▶ EXERCISE OBJECTIVE:
Copy each line of the data below with the word "margin".

(Screenshot and code edit data)
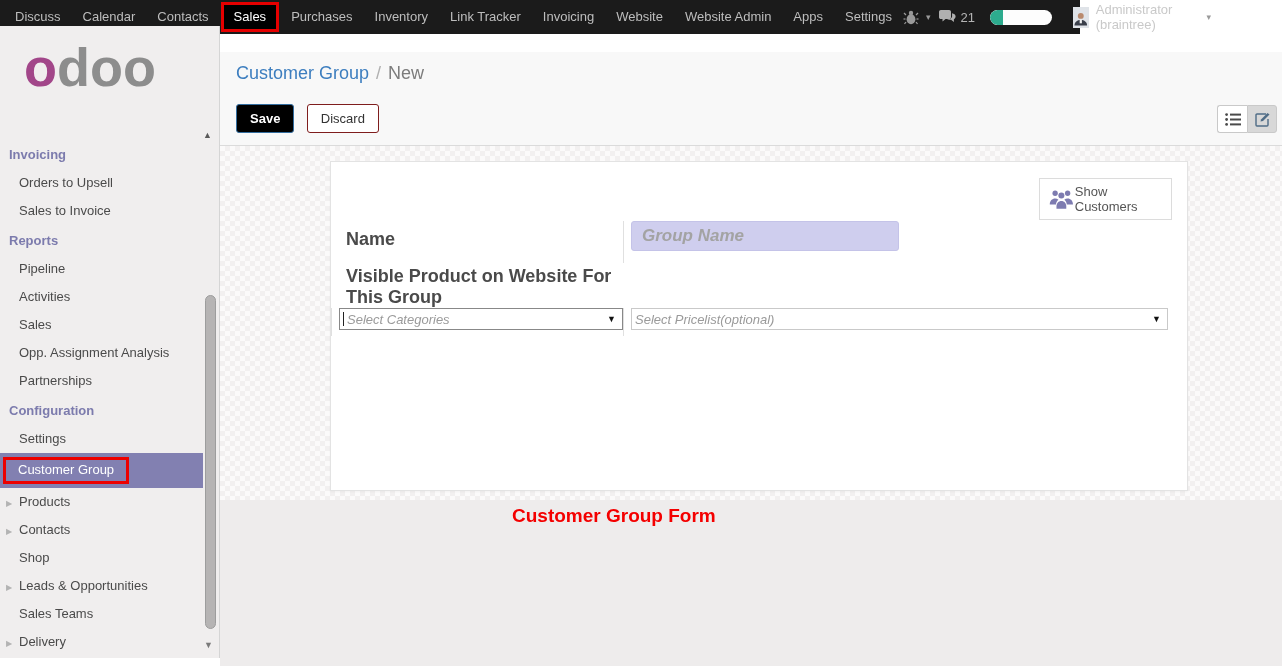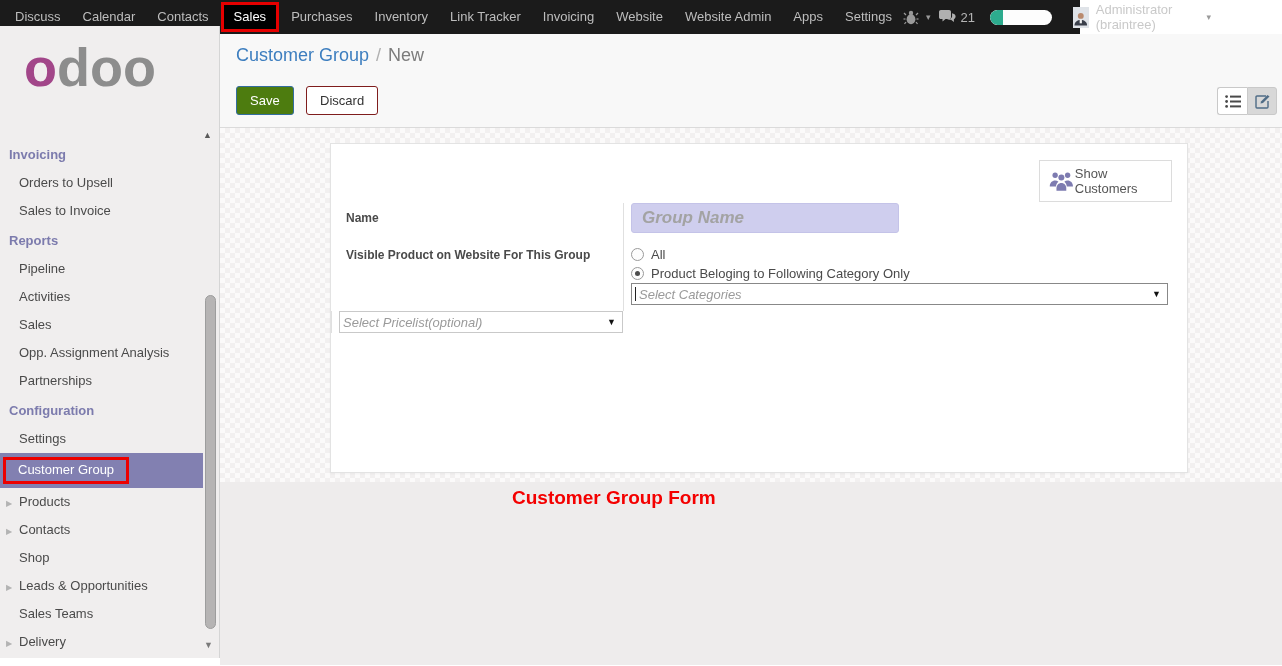--- a/index.html
+++ b/index.html
@@ -53,31 +53,31 @@
   .item .chev { position:absolute; left:6px; top:9px; font-size:8px; color:#b3b3b3; }
   .item.selected { background:#8280b1; color:#fff; margin-right:16px; padding:4px 0; }
   .annot-box { display:inline-block; border:3px solid #ec0000; padding:3px 12px 4px 12px; margin-left:3px; }
   .side-scrollbar {
     position:absolute; right:3px; top:269px; width:11px; height:334px;
     background:#b6b4b4; border:1px solid #9d9d9d; border-radius:6px;
   }
   .scroll-down { position:absolute; bottom:8px; right:6px; font-size:9px; color:#7a7a7a; cursor:pointer; }
 
   
-  .main { position:absolute; left:220px; top:34px; width:1062px; height:524px; }
+  .main { position:absolute; left:220px; top:52px; width:1062px; height:524px; }
   .control-panel {
     position:relative; height:94px; background:#f8f8f8; border-bottom:1px solid #dbdbdb;
   }
   .breadcrumb { position:absolute; left:16px; top:11px; font-size:18px; }
   .bc-parent { color:#3d7ebf; cursor:pointer; }
   .bc-sep { color:#b0b0b0; padding:0 7px; }
   .bc-current { color:#7c7c7c; }
   .buttons { position:absolute; left:16px; top:52px; }
   .btn { display:inline-block; font-size:13px; border-radius:3px; padding:6px 13px; cursor:pointer; }
-  .btn-save { background:#4d7c0f; border:1px solid #336d9f; color:#fff; }
+  .btn-save { background:#000000; border:1px solid #336d9f; color:#fff;font-weight:bold; }
   .btn-discard { background:#fff; border:1px solid #7f1d1d; color:#333; margin-left:8px; }
   .view-switcher { position:absolute; right:5px; top:53px; display:flex; }
   .vs-btn {
     width:30px; height:28px; background:#fff; border:1px solid #c9c9c9;
     display:flex; align-items:center; justify-content:center; cursor:pointer;
   }
   .vs-btn:first-child { border-right:none; border-radius:3px 0 0 3px; }
   .vs-btn:last-child { border-radius:0 3px 3px 0; }
   .vs-btn.active { background:#d8d8d8; }
 
@@ -94,21 +94,21 @@
     background:#fff; border:1px solid #e3e3e3; box-shadow:0 1px 2px rgba(0,0,0,0.04);
   }
   .show-customers {
     position:absolute; top:16px; right:15px; width:133px; height:42px;
     background:#fff; border:1px solid #dcdcdc; display:flex; align-items:center;
     gap:0; padding:4px 8px; cursor:pointer;
   }
   .show-customers .sc-label { font-size:13px; color:#555; line-height:15px; }
 
   .form-grid { display:grid; grid-template-columns:292px auto; margin:59px 19px 0 0; }
-  .lbl-cell { padding-left:15px; font-size:12px; font-weight:bold; color:#4a4a4a; }
+  .lbl-cell { padding-left:15px; font-size:18px; font-weight:bold; color:#4a4a4a; }
   .fld-cell { border-left:1px solid #e0e0e0; padding-left:7px; }
   .row1-lbl { padding-top:8px; }
   .row1-fld { height:42px; }
   .name-input {
     width:268px; height:30px; background:#cfceee; border:1px solid #c4c3e8; border-radius:3px;
     padding:0 10px; font-family:"Liberation Sans", sans-serif;
     font-size:17px; font-weight:bold; font-style:italic; color:#555;
   }
   .name-input::placeholder { color:#a3a3a3; opacity:1; }
   .row2-lbl { padding-top:3px; }
@@ -277,30 +277,20 @@
       </div>
 
       <div class="form-grid">
 
         <div class="lbl-cell row1-lbl">Name</div>
         <div class="fld-cell row1-fld">
           <input class="name-input" type="text" placeholder="Group Name" style="">
         </div>
 
         <div class="lbl-cell row2-lbl">Visible Product on Website For This Group</div>
-        <div class="fld-cell row2-fld">
-          <div class="radio-line">
-            <span class="radio"></span>
-            <span>All</span>
-          </div>
-          <div class="radio-line">
-            <span class="radio checked"></span>
-            <span>Product Beloging to Following Category Only</span>
-          </div>
-        </div>
 
         <div class="lbl-cell"></div>
         <div class="fld-cell row3-fld">
           <div class="select-box select-cat">
             <span class="text-caret"></span>
             <span class="sel-placeholder">Select Categories</span>
             <span class="sel-arrow">▼</span>
           </div>
         </div>
 

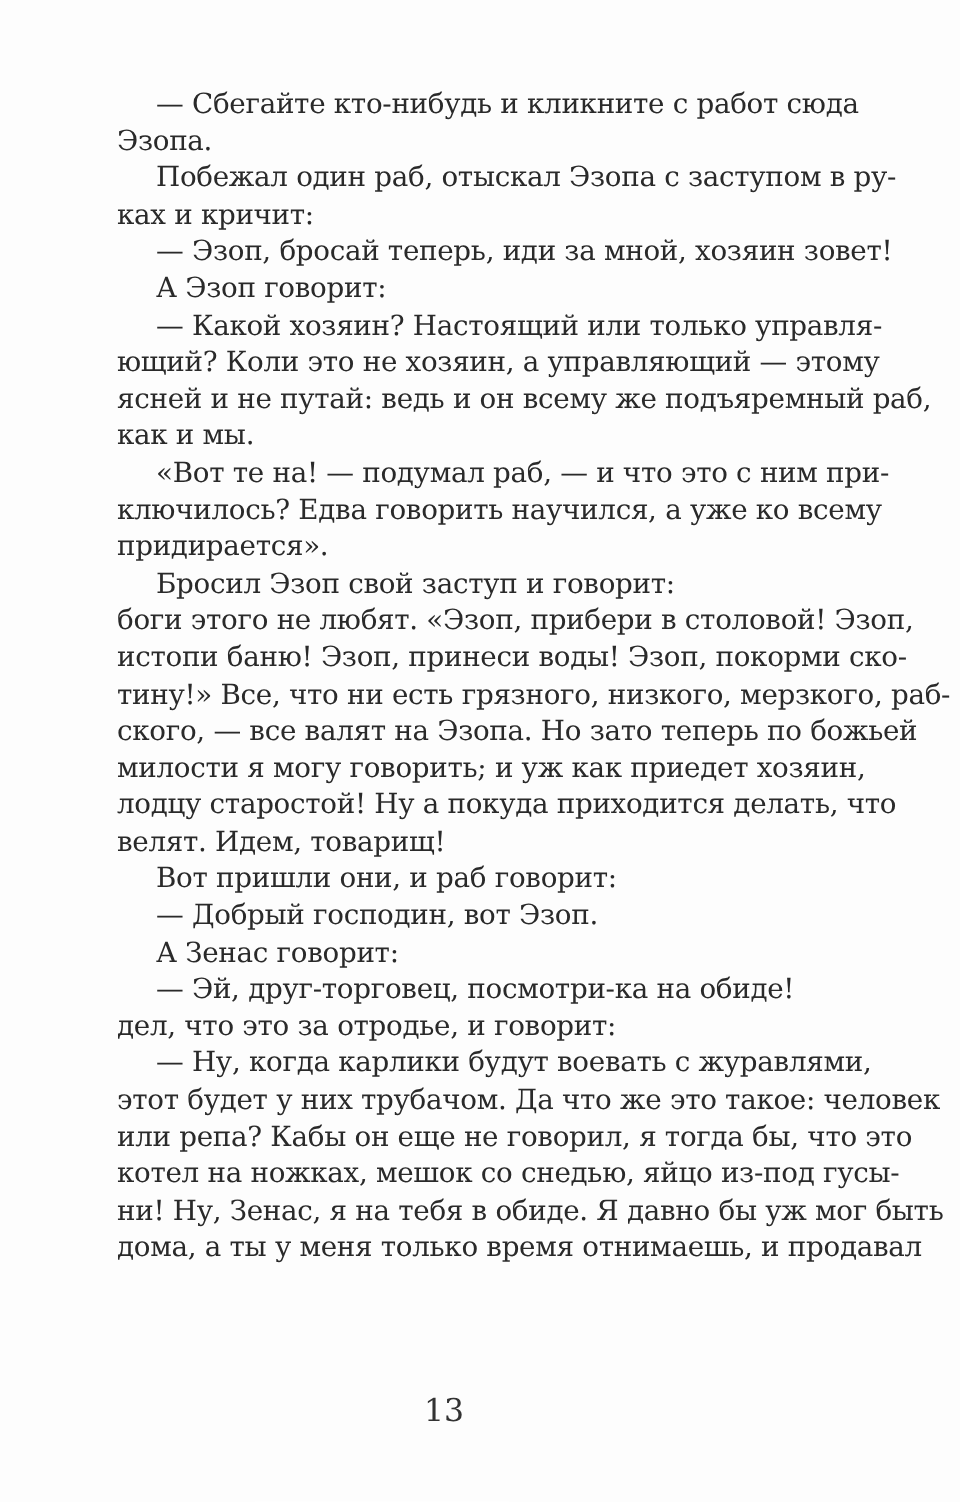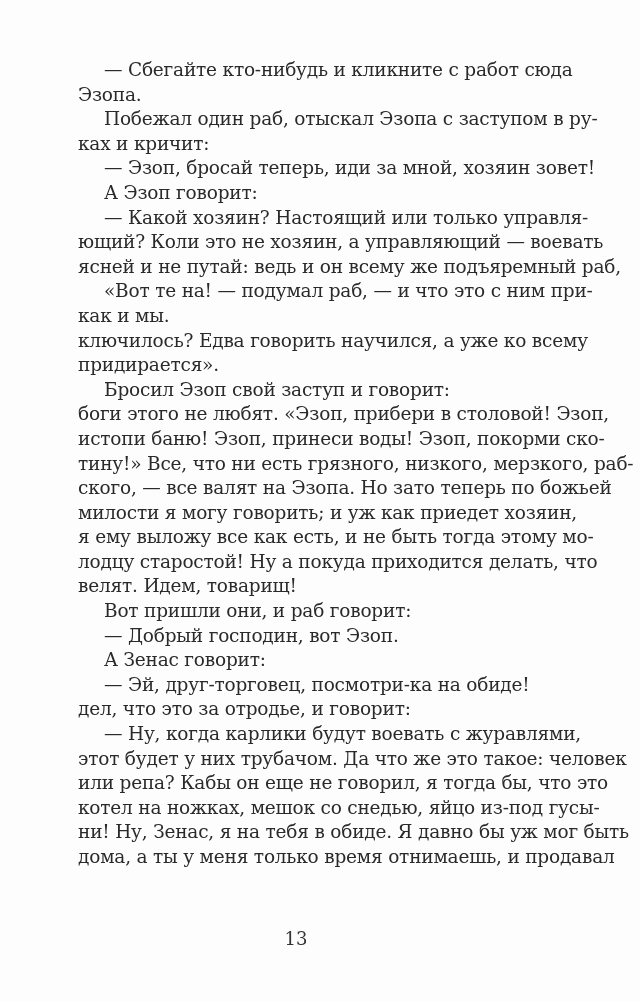--- a/index.html
+++ b/index.html
@@ -39,49 +39,48 @@
       letter-spacing: -0.2px;
     }
     .line.indent { padding-left: 26px; }
     .line.last { text-align-last: left; }
     .page-number {
       position: absolute;
       left: 0;
       width: 592px;
       top: 928px;
       text-align: center;
-      font-size: 18px;
+      font-size: 21px;
       color: #333;
     }
   </style>
 </head>
 <body>
 
 <div class="page">
   <div class="text-block">
     <span class="line indent">— Сбегайте кто-нибудь и кликните с работ сюда</span>
     <span class="line last">Эзопа.</span>
     <span class="line indent">Побежал один раб, отыскал Эзопа с заступом в ру-</span>
     <span class="line last">ках и кричит:</span>
     <span class="line indent last">— Эзоп, бросай теперь, иди за мной, хозяин зовет!</span>
     <span class="line indent last">А Эзоп говорит:</span>
     <span class="line indent">— Какой хозяин? Настоящий или только управля-</span>
-    <span class="line">ющий? Коли это не хозяин, а управляющий — воевать</span>
+    <span class="line">ющий? Коли это не хозяин, а управляющий — этому</span>
     <span class="line">ясней и не путай: ведь и он всему же подъяремный раб,</span>
+    <span class="line last">как и мы.</span>
     <span class="line indent">«Вот те на! — подумал раб, — и что это с ним при-</span>
-    <span class="line last">как и мы.</span>
     <span class="line">ключилось? Едва говорить научился, а уже ко всему</span>
     <span class="line last">придирается».</span>
     <span class="line indent last">Бросил Эзоп свой заступ и говорит:</span>
     <span class="line">боги этого не любят. «Эзоп, прибери в столовой! Эзоп,</span>
     <span class="line">истопи баню! Эзоп, принеси воды! Эзоп, покорми ско-</span>
     <span class="line">тину!» Все, что ни есть грязного, низкого, мерзкого, раб-</span>
     <span class="line">ского, — все валят на Эзопа. Но зато теперь по божьей</span>
     <span class="line">милости я могу говорить; и уж как приедет хозяин,</span>
-    <span class="line">я ему выложу все как есть, и не быть тогда этому мо-</span>
     <span class="line">лодцу старостой! Ну а покуда приходится делать, что</span>
     <span class="line last">велят. Идем, товарищ!</span>
     <span class="line indent last">Вот пришли они, и раб говорит:</span>
     <span class="line indent last">— Добрый господин, вот Эзоп.</span>
     <span class="line indent last">А Зенас говорит:</span>
     <span class="line indent last">— Эй, друг-торговец, посмотри-ка на обиде!</span>
     <span class="line last">дел, что это за отродье, и говорит:</span>
     <span class="line indent">— Ну, когда карлики будут воевать с журавлями,</span>
     <span class="line">этот будет у них трубачом. Да что же это такое: человек</span>
     <span class="line">или репа? Кабы он еще не говорил, я тогда бы, что это</span>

▶ RESULT BELOW:
   .item.selected { background:#8280b1; color:#fff; margin-right:16px; padding:4px 0; }
   .annot-box { display:inline-block; border:3px solid #ec0000; padding:3px 12px 4px 12px; margin-left:3px; }
   .btn-discard { background:#fff; border:1px solid #7f1d1d; color:#333; margin-left:8px; }
   .form-grid { display:grid; grid-template-columns:292px auto; margin:59px 19px 0 0; }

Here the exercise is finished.